═════ SUPPLIED DATA

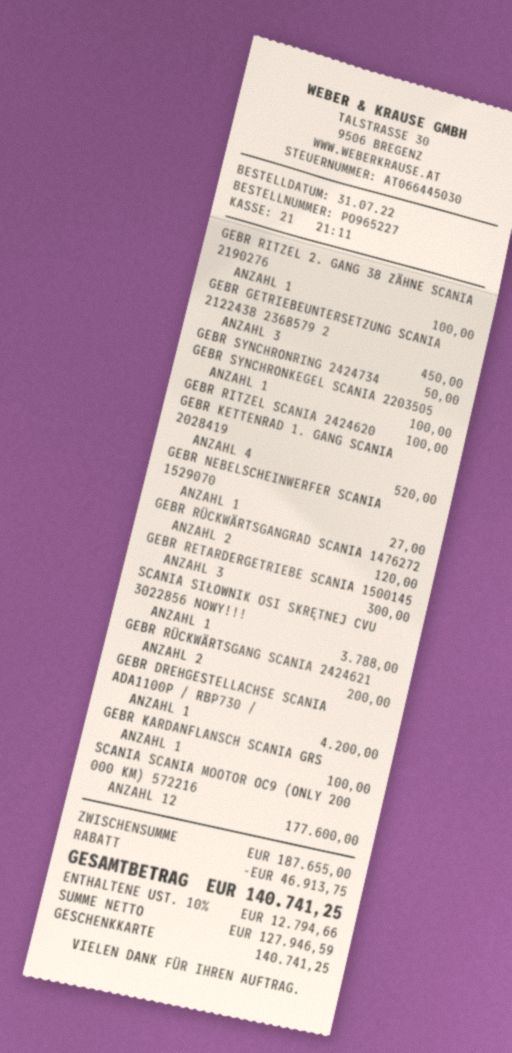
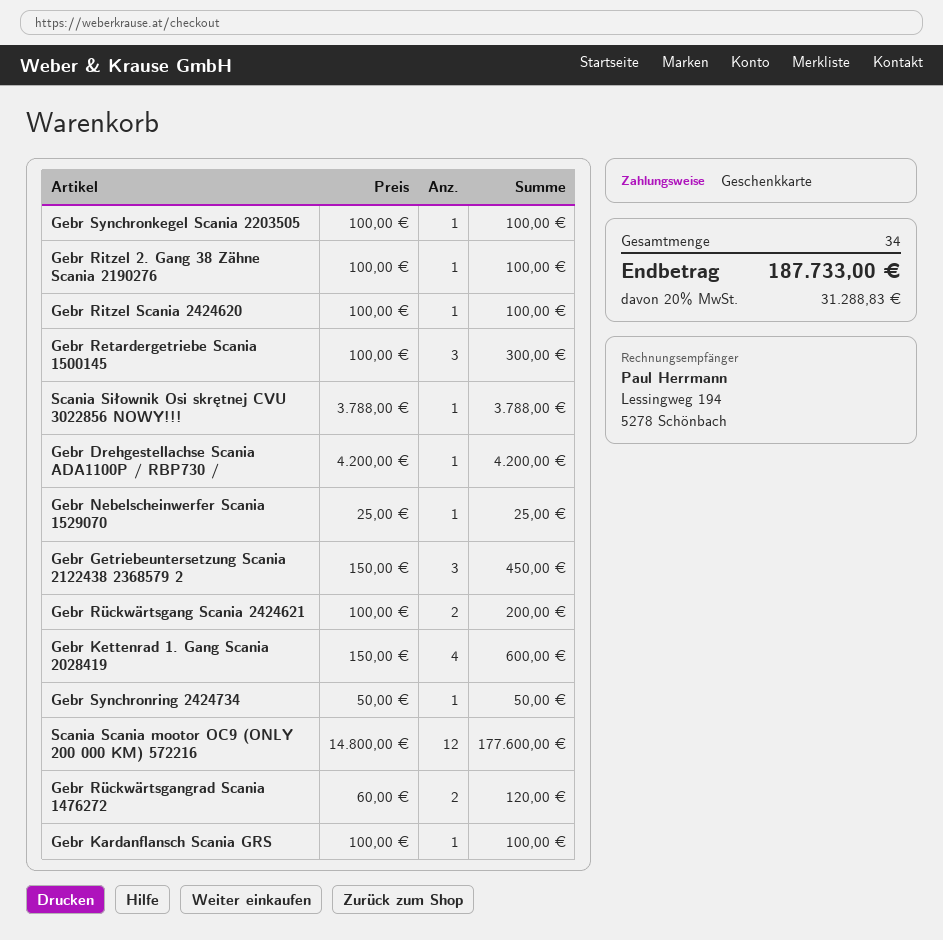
GEBR KETTENRAD 1. GANG SCANIA 2028419: 4 for 520.00 -> 4 for 600.00
GEBR NEBELSCHEINWERFER SCANIA 1529070: 1 for 27.00 -> 1 for 25.00
discount: 46913.75 -> none
tax: 10% = 12794.66 -> 20% = 31288.83
total: 140741.25 -> 187733.00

══════════

• [EXERCISE INSTRUCTIONS]:
Although the records above include pictures, the copy must contain only their exact text.

• [ANSWER SECTION]:
GEBR KETTENRAD 1. GANG SCANIA 2028419: 4 for 520.00 -> 4 for 600.00
GEBR NEBELSCHEINWERFER SCANIA 1529070: 1 for 27.00 -> 1 for 25.00
discount: 46913.75 -> none
tax: 10% = 12794.66 -> 20% = 31288.83
total: 140741.25 -> 187733.00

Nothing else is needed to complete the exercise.